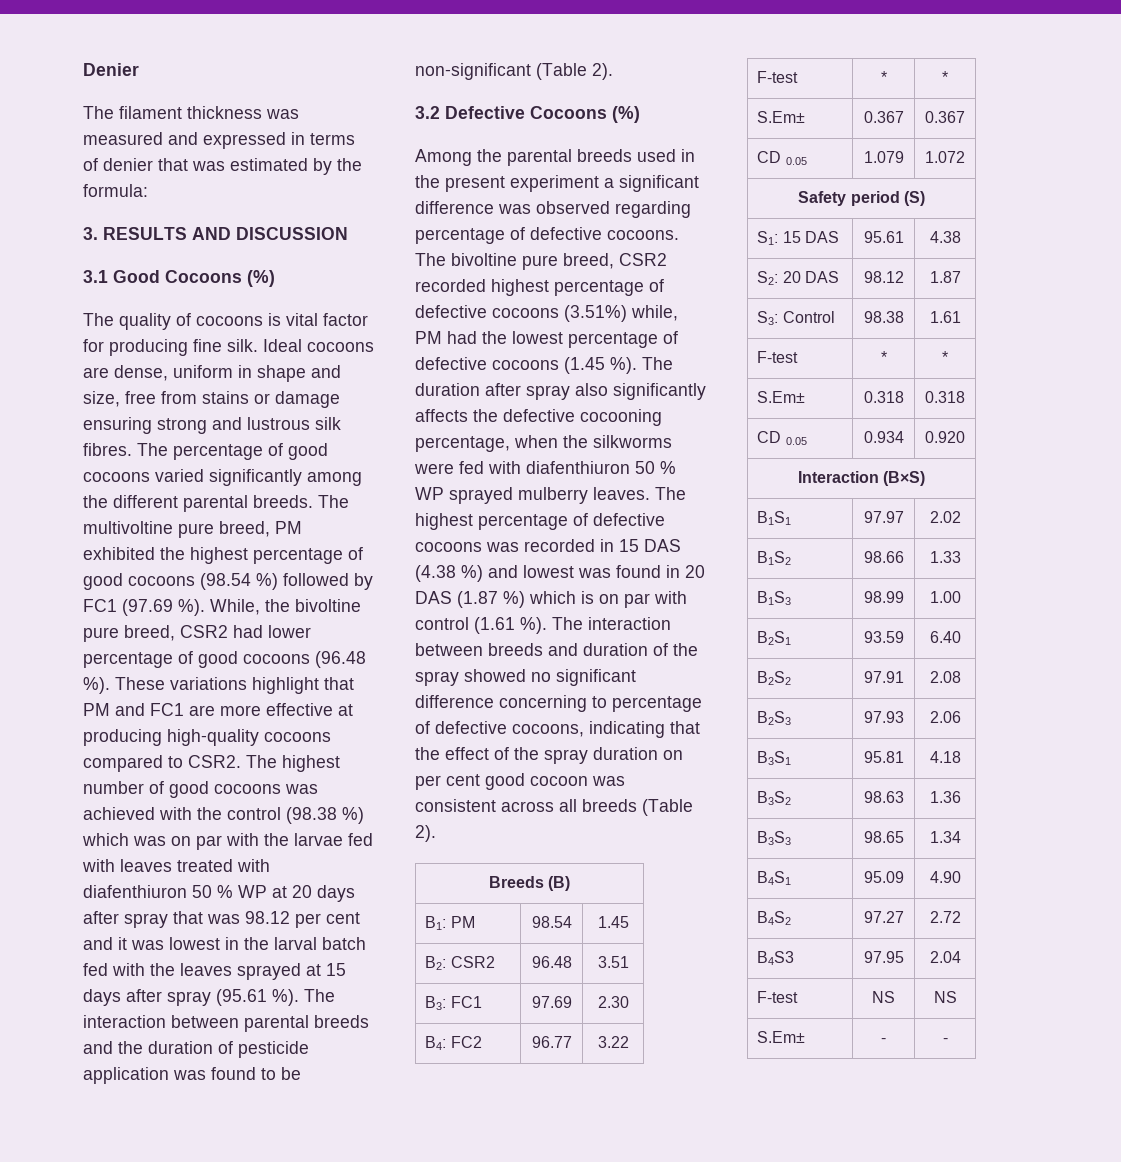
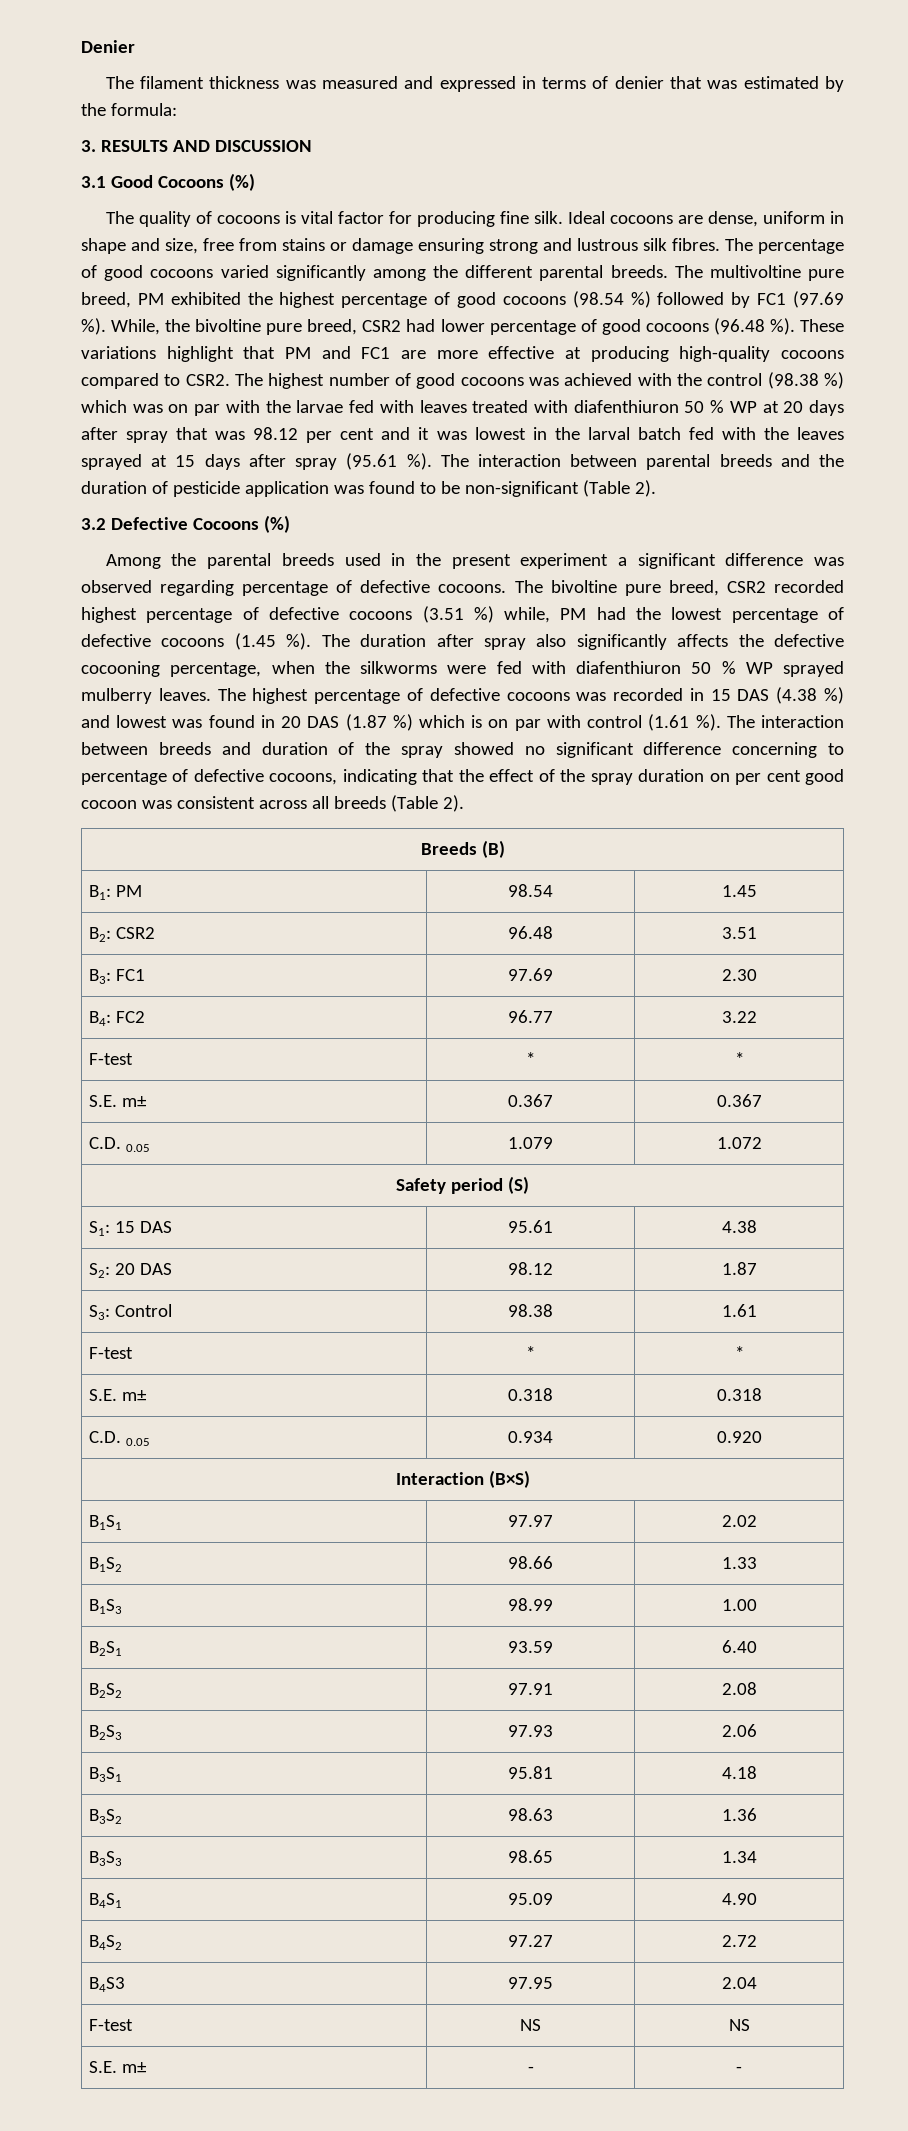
- The bivoltine pure breed, CSR2 recorded highest percentage of defective cocoons (3.51%) while, PM had the lowest percentage of defective cocoons (1.45 %).
+ The bivoltine pure breed, CSR2 recorded highest percentage of defective cocoons (3.51 %) while, PM had the lowest percentage of defective cocoons (1.45 %).
- S.Em± | 0.367 | 0.367
+ S.E. m± | 0.367 | 0.367
- CD 0.05 | 1.079 | 1.072
+ C.D. 0.05 | 1.079 | 1.072
- S.Em± | 0.318 | 0.318
+ S.E. m± | 0.318 | 0.318
- CD 0.05 | 0.934 | 0.920
+ C.D. 0.05 | 0.934 | 0.920
- S.Em± | - | -
+ S.E. m± | - | -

Problem details -
Retype each line above precisely, please. Skip anything that is a picture.

Response to the task -
- The bivoltine pure breed, CSR2 recorded highest percentage of defective cocoons (3.51%) while, PM had the lowest percentage of defective cocoons (1.45 %).
+ The bivoltine pure breed, CSR2 recorded highest percentage of defective cocoons (3.51 %) while, PM had the lowest percentage of defective cocoons (1.45 %).
- S.Em± | 0.367 | 0.367
+ S.E. m± | 0.367 | 0.367
- CD 0.05 | 1.079 | 1.072
+ C.D. 0.05 | 1.079 | 1.072
- S.Em± | 0.318 | 0.318
+ S.E. m± | 0.318 | 0.318
- CD 0.05 | 0.934 | 0.920
+ C.D. 0.05 | 0.934 | 0.920
- S.Em± | - | -
+ S.E. m± | - | -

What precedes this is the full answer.